(Version comparison data)

◇ ◇ ◇ ◇

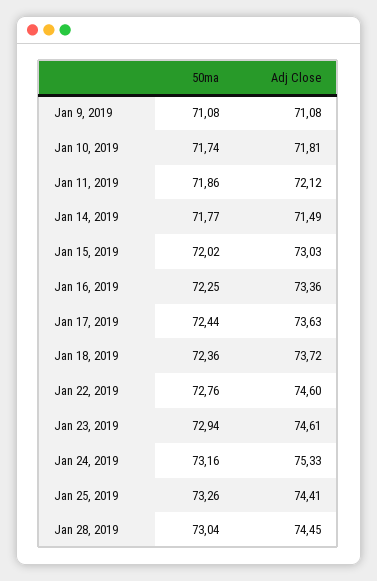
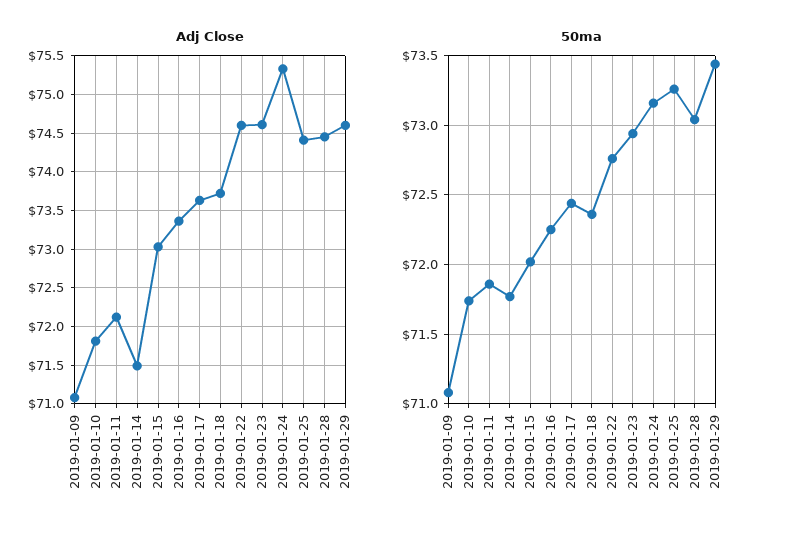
Adj Close, 2019-01-29: none -> 74.6
50ma, 2019-01-29: none -> 73.45

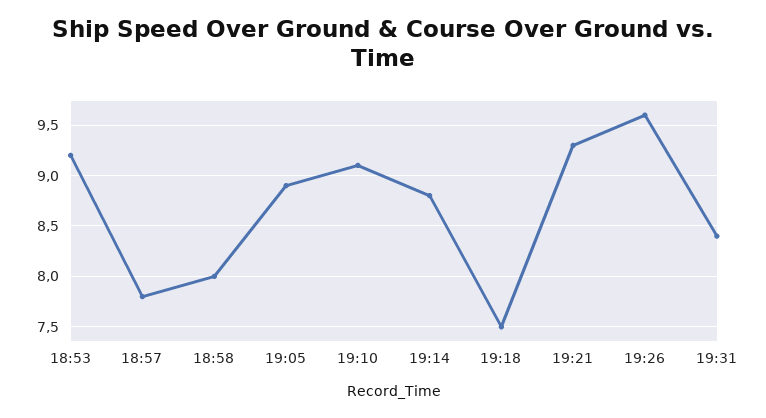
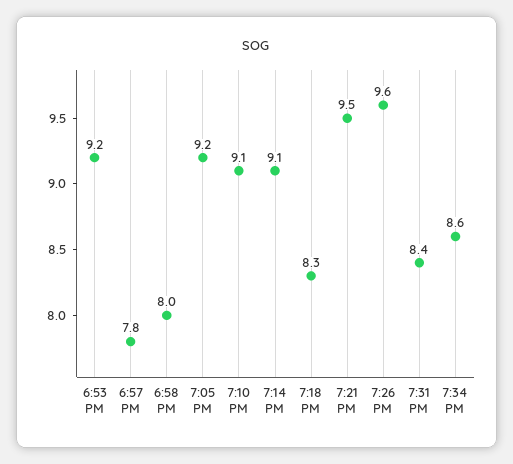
19:05: 8.9 -> 9.2
19:14: 8.8 -> 9.1
19:18: 7.5 -> 8.3
19:21: 9.3 -> 9.5
7:34 PM: none -> 8.6

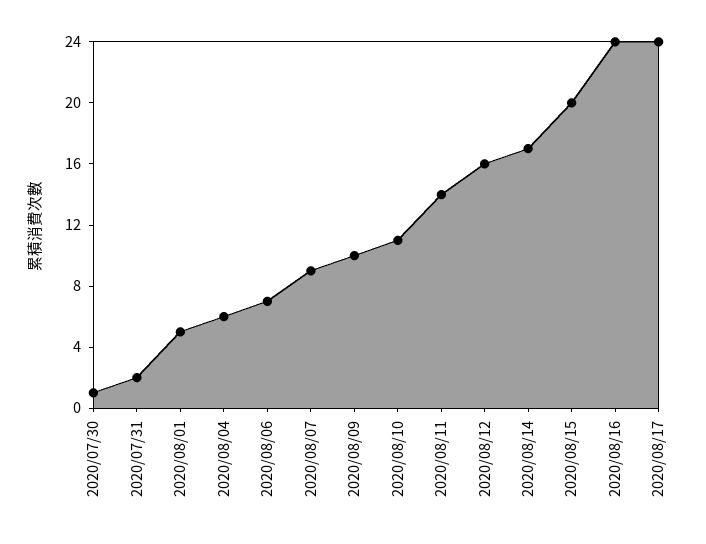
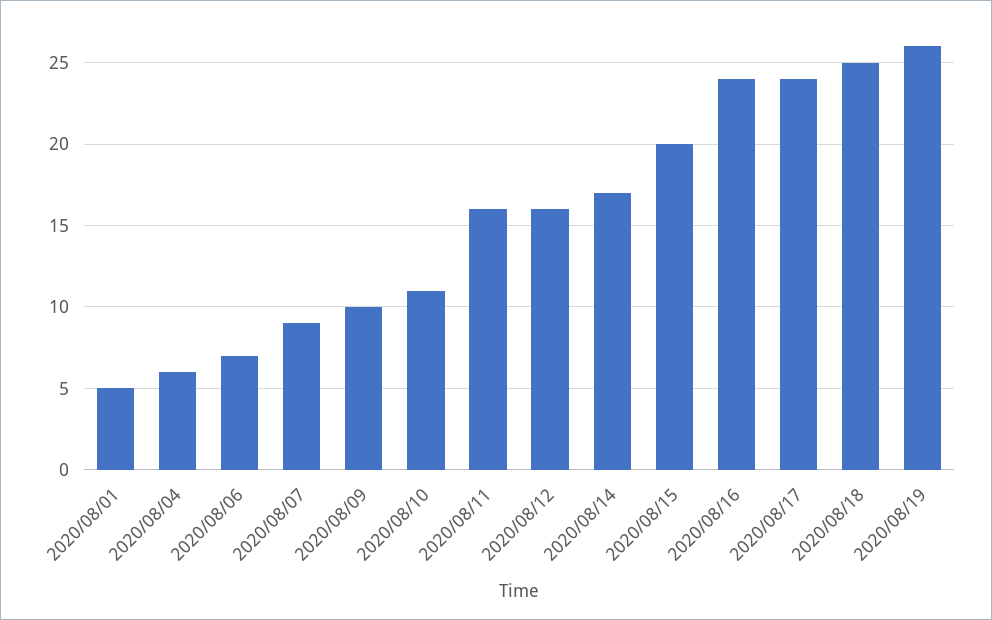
2020/07/30: 1 -> none
2020/07/31: 2 -> none
2020/08/11: 14 -> 16
2020/08/18: none -> 25
2020/08/19: none -> 26

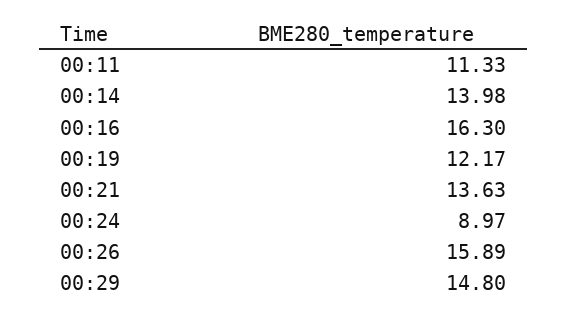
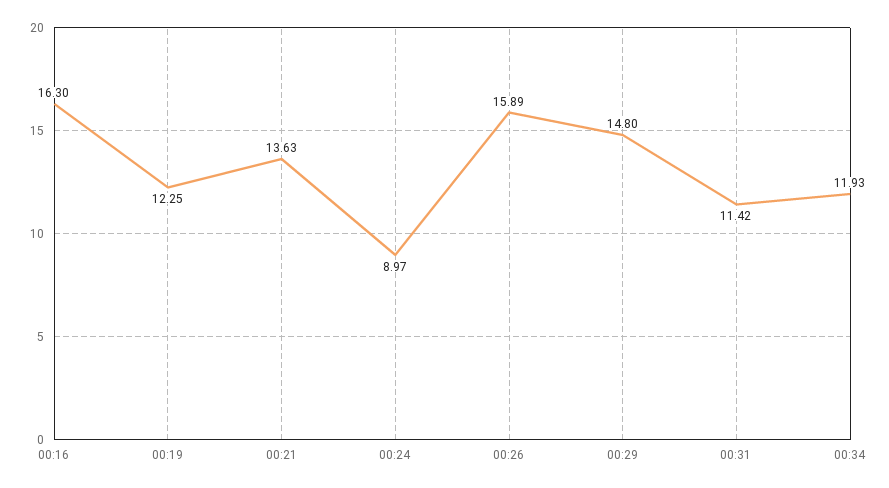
00:11: 11.33 -> none
00:14: 13.98 -> none
00:19: 12.17 -> 12.25
00:31: none -> 11.42
00:34: none -> 11.93

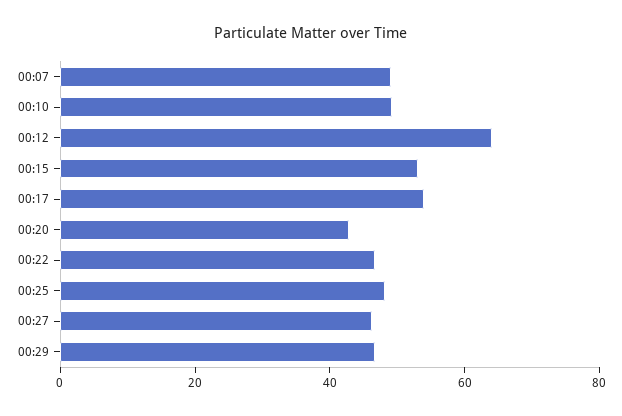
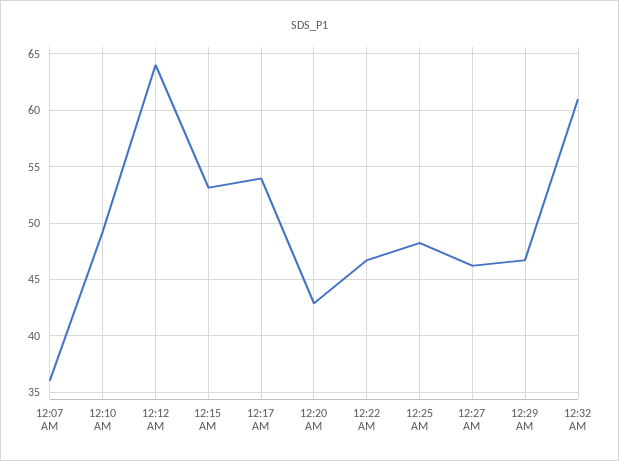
00:07: 50 -> 36
12:32 AM: none -> 61

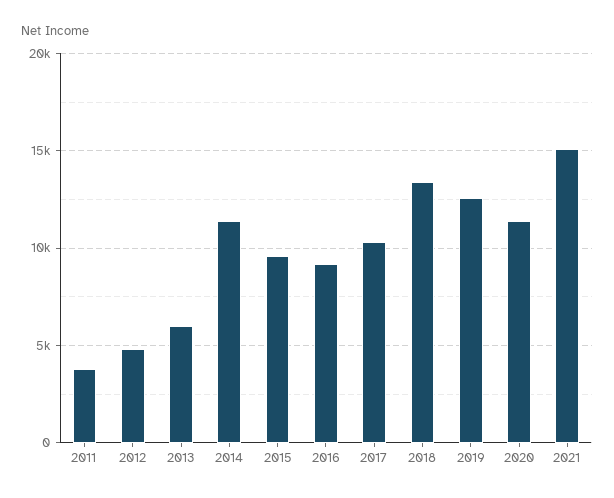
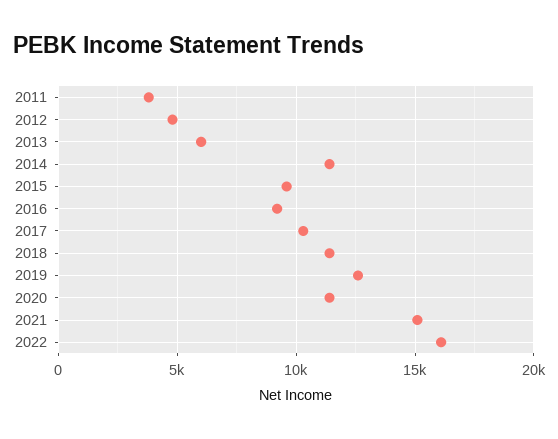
2018: 13500 -> 11500
2022: none -> 16000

◇ ◇ ◇ ◇

Please copy the lines above, starting at the one that holds "2020/08/18: none -> 25" and stopping after the last line, exactly as they appear and minus the pictures.

2020/08/18: none -> 25
2020/08/19: none -> 26

00:11: 11.33 -> none
00:14: 13.98 -> none
00:19: 12.17 -> 12.25
00:31: none -> 11.42
00:34: none -> 11.93

00:07: 50 -> 36
12:32 AM: none -> 61

2018: 13500 -> 11500
2022: none -> 16000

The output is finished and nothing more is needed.